AXA Investment Managers (AXA IM) has developed a framework for analysing countries' sovereign debt according to environmental, social and governance (ESG) criteria.
AXA Investment Managers (AXA IM) has developed a framework for analysing countries’ sovereign debt according to environmental, social and governance (ESG) criteria.
Matt Christensen, Global Head of Responsible Investment for AXA IM, said there is increasing interest from clients in ESG analysis that can be applied to asset classes such as sovereign debt, partly driven by the eurozone crisis and fresh analysis of sovereign issuers’ creditworthiness.
A research paper by AXA IM’s Responsible Investment team, ‘Sovereign debt investing: ESG framework and applications’ outlines two ways that investors can draw upon ESG analysis for their sovereign debt portfolios. The first addresses investors’ desire to limit reputational risk by screening the investment universe using specific ESG criteria before the portfolio construction phase.

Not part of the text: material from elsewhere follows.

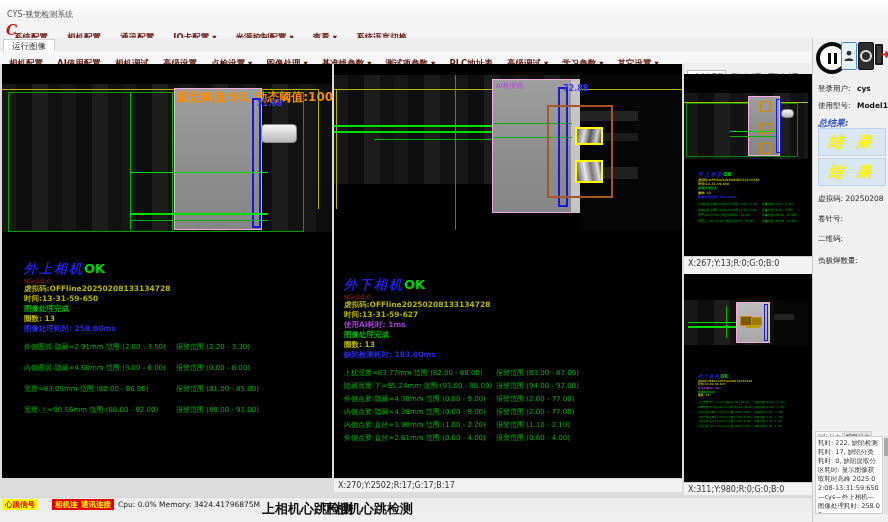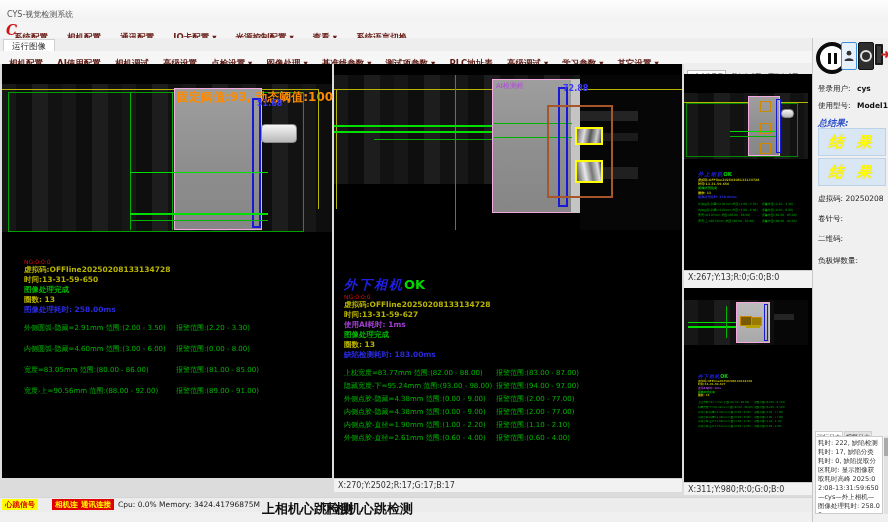"外上相机OK" div { html: none -> <div><span>外上相机</span><span>OK</span></div> }
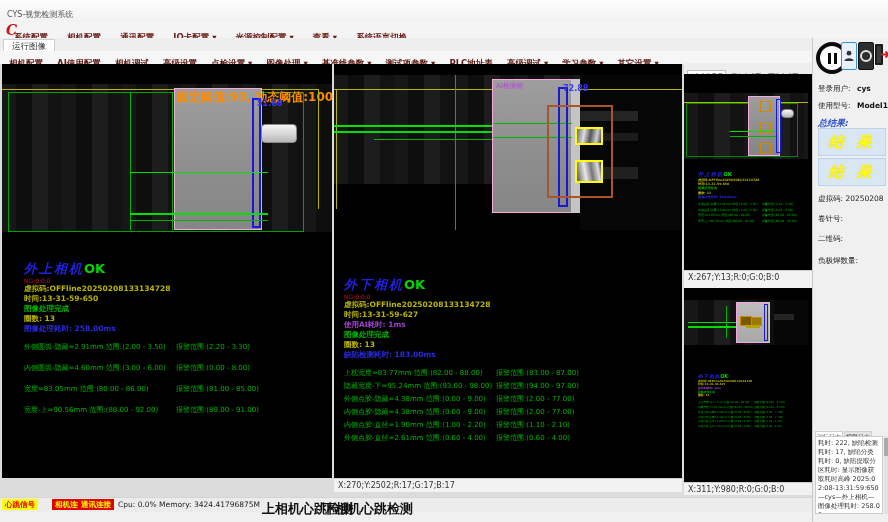"X:267;Y:13;R:0;G:0;B:0" div.coordbar { top: 270px -> 256px }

“One of our clients asked AXA IM to minimise the reputational risk of their existing emerging markets sovereign portfolio holdings,” explained Christiansen. “The rules-based reputational screen identified 10 (from a total of 57) sovereign issuers that presented significant reputational risk – representing 9.7% of the universe’s market capitalisation.”
He noted that the move to rules-based screening did not significantly alter the quality, yield and duration characteristics of the portfolio. In terms of credit quality, the risk screen reduced the percentage of highly speculative debts and this quality improvement was without significant impact to the yield and duration.
“A key issue for investors is the long-term sustainability of a country’s economic and political situation and therefore addressing ESG issues naturally aligns with this,” he added. “In addition, many institutional investors wish to limit reputational or headline risk in order to avoid negative perceptions associated with a particular activity or regime. Investors may find a reputational risk strategy based on negative screening particularly useful for emerging markets since these countries tend to score poorly on governance measures such as control of corruption relative to developed markets.”
Secondly, the research examined how an ESG overlay would impact a sovereign debt portfolio’s key characteristics. The study showed that an ESG overlay within defined risk parameters does affect country allocation and can improve the ESG performance of a sovereign debt portfolio whilst having a limited impact on other key portfolio characteristics including quality and duration.
The top ESG overweights for emerging markets were Poland and Chile. For developed markets, Spain topped the list for its better than average ESG score, despite a poor S&P long-term rating and gloomy economic prospects. The top ESG underweights for emerging markets were the Philippines, Columbia and Indonesia.
For developed markets, Japan was the largest underweight largely due to governance issues, while sovereigns with high quality long-term ratings such as the United Kingdom and the United States were slightly underweight largely as a result of poor environmental indicators.
“We have seen that ESG factors may be becoming more material to sovereign debt investing and that investors are taking note. In response, AXA IM has begun to examine the different ways in which ESG criteria can be applied to sovereign debt portfolios. We are already using this ESG country framework in our core RI funds, but see an opportunity to expand this into our mainstream funds. The strength of our model is its flexibility, which allows us to propose different ways to integrate ESG criteria according to a fund’s specific objectives and the client’s requirements.”